We’ve been here before to pick the woman up. 99 years old, lives in a second floor apartment, uses a walker to get around. Once she hits the deck, she lacks the strength to get up. Tiny little white lady with severe kifosis ( a hunched back).
The last time we were here the fire department had to climb in through the balcony as the neighbor who sometimes looks after her was at the hospital with her own husband who is dying of cancer.
Today as we stand by the locked door to the 2nd floor and are about to radio our dispatch for assistance, the woman who sometimes looks in on her, a large black woman in her early fifties, comes in the lobby carrying groceries.
She asks if we are there for her neighbour again, and we nod. She just shakes her head as she heads up the stairs, and then, after handing us her bags, gets her key out and unlocks the landing door. We all walk together down the hall to the old woman’s apartment, where we find the door is surprisingly unlocked. The woman as always is on the ground in front of the TV and her big electric chair. She is not hurt and we help her up.

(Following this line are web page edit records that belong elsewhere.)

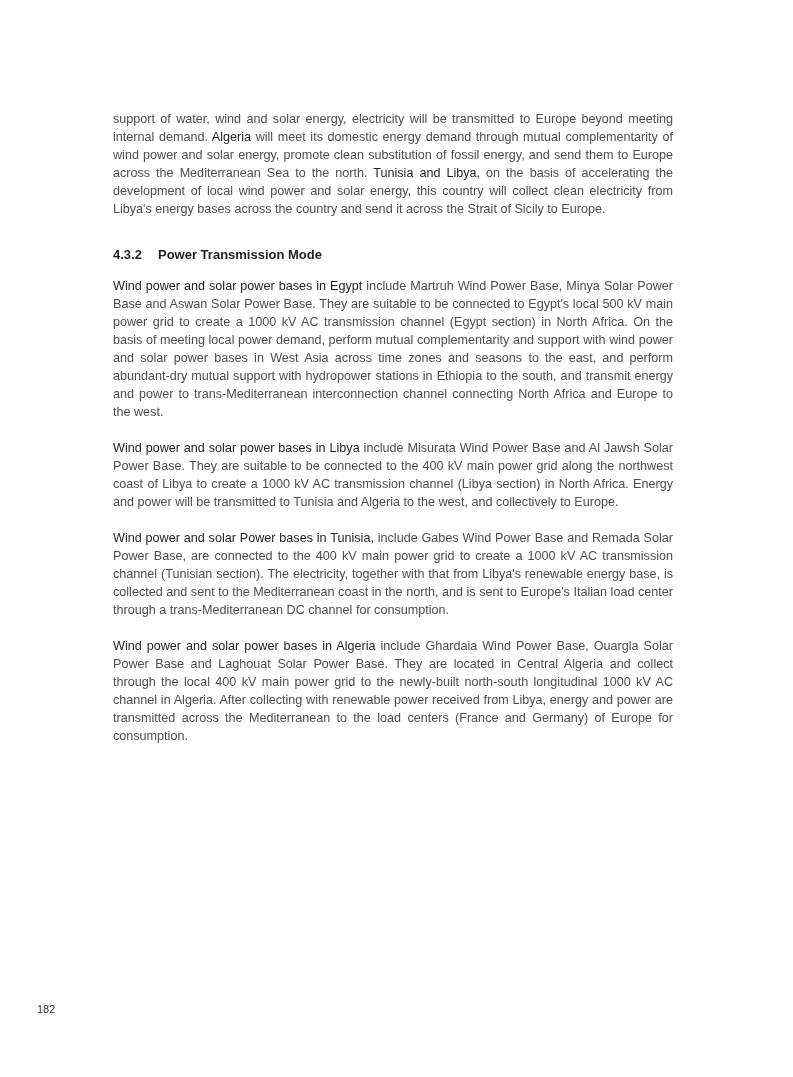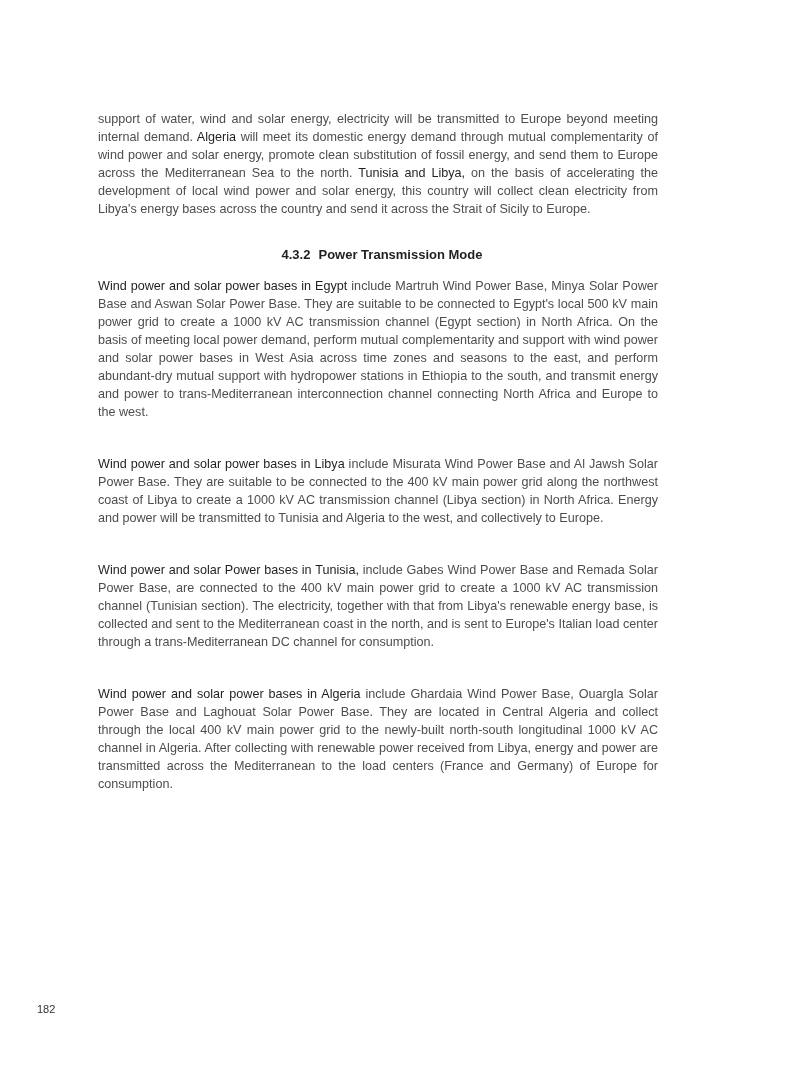--- a/index.html
+++ b/index.html
@@ -5,7 +5,7 @@
   html, body { margin: 0; padding: 0; background: #ffffff; }
   body { width: 793px; height: 1077px; position: relative; overflow: hidden;
          font-family: "Liberation Sans", sans-serif; }
-  .content { position: absolute; left: 98px; top: 110px; width: 560px; }
+  .content { position: absolute; left: 113px; top: 110px; width: 560px; }
   p { margin: 0; font-size: 12.6px; line-height: 18px; color: #4d4d4d;
       text-align: justify; }
   p + p { margin-top: 34px; }

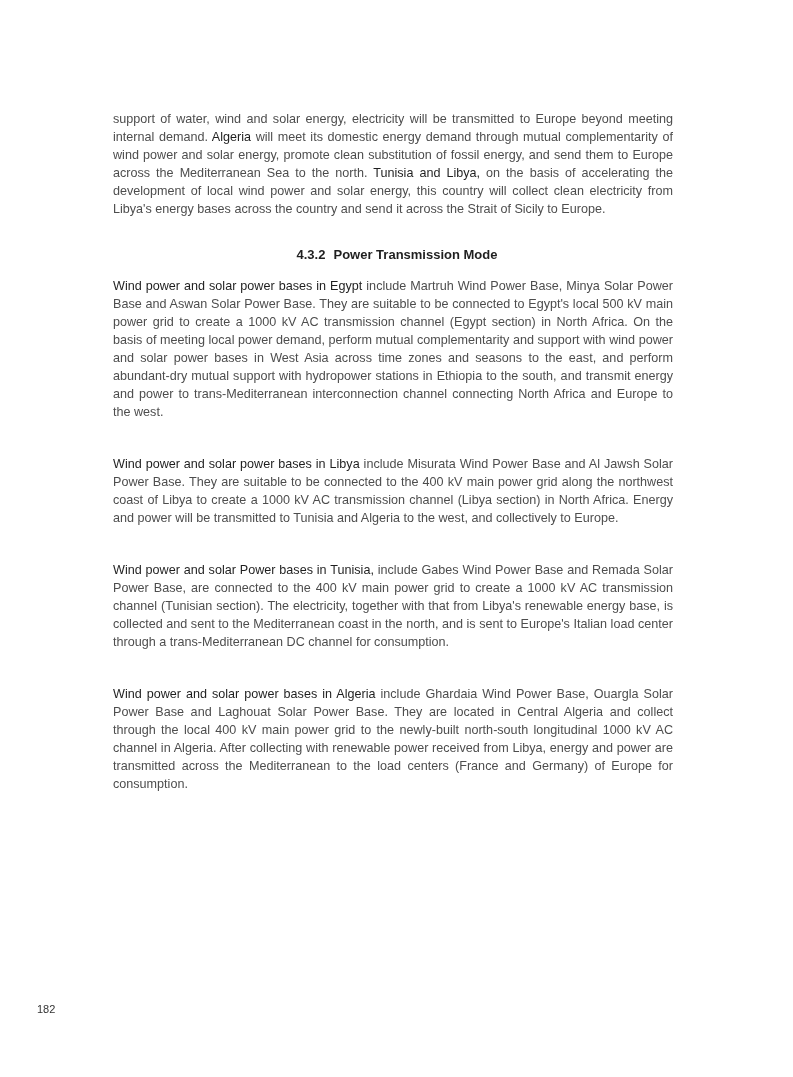--- a/index.html
+++ b/index.html
@@ -10,7 +10,7 @@
       text-align: justify; }
   p + p { margin-top: 34px; }
   .lead { color: #1f1f1f; }
-  h3 { margin: 10px 0 13px 0; font-size: 13px; line-height: 18px; color: #1f1f1f; font-weight: bold; text-align: center; }
+  h3 { margin: 10px 0 13px 0; font-size: 13px; line-height: 18px; color: #1f1f1f; font-weight: bold; }
   h3 .num { display: inline-block; width: 45px; }
   .gap { height: 18px; }
   .page-number { position: absolute; left: 37px; top: 1003px; font-size: 11px; color: #333; }

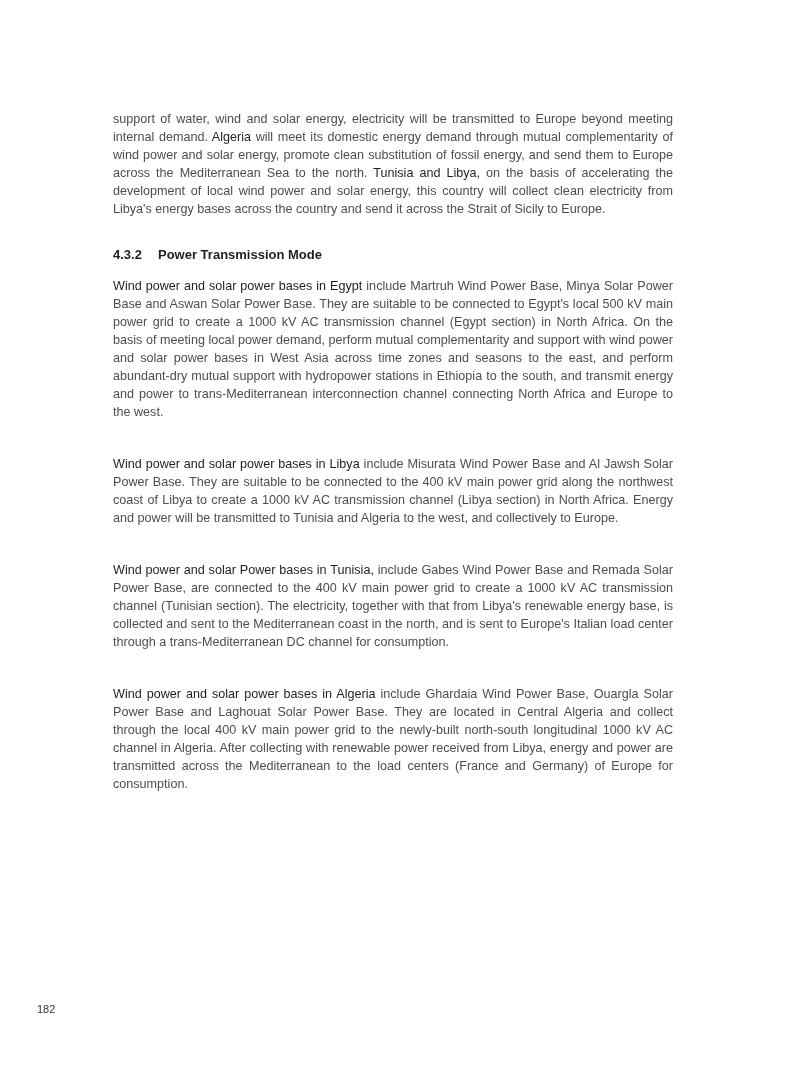--- a/index.html
+++ b/index.html
@@ -8,7 +8,7 @@
   .content { position: absolute; left: 113px; top: 110px; width: 560px; }
   p { margin: 0; font-size: 12.6px; line-height: 18px; color: #4d4d4d;
       text-align: justify; }
-  p + p { margin-top: 34px; }
+  p + p { margin-top: 18px; }
   .lead { color: #1f1f1f; }
   h3 { margin: 10px 0 13px 0; font-size: 13px; line-height: 18px; color: #1f1f1f; font-weight: bold; }
   h3 .num { display: inline-block; width: 45px; }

She is upset that she has been falling so much and says she is afraid. Her neighbour says she will check on her at nine to give her her nine o’clock pill and then come back at ten to give her her ten o’clock pill, but right now the older woman needs to sit down in front of the TV and take it easy so the other woman can go down the hall and take care of the baby as well as her husband. The baby we learn is just a year old. It is her granddaughter and she is raising her. We don’t ask beyond that.
The old woman doesn’t want to be left alone. I’m sacred she says. What if I fall again.
Sit in your chair, watch TV, and I’ll come back at nine, the woman says.
How about I go to your house and sit with you? the old woman says. At least that way I’ll have someone to talk to.
The woman with the sick husband and the baby looks at her and lets her breath out a little, but then says, “Sure, why not? I’m making soup tonight.”
And so all leave the apartment, my partner and I to the right back toward the stairs and the outside and our ambulance, and the two woman, one large and tired, and one old and frail using her walker, head to the left to the one woman’s apartment where it will be warm inside, and where there will be the company of others.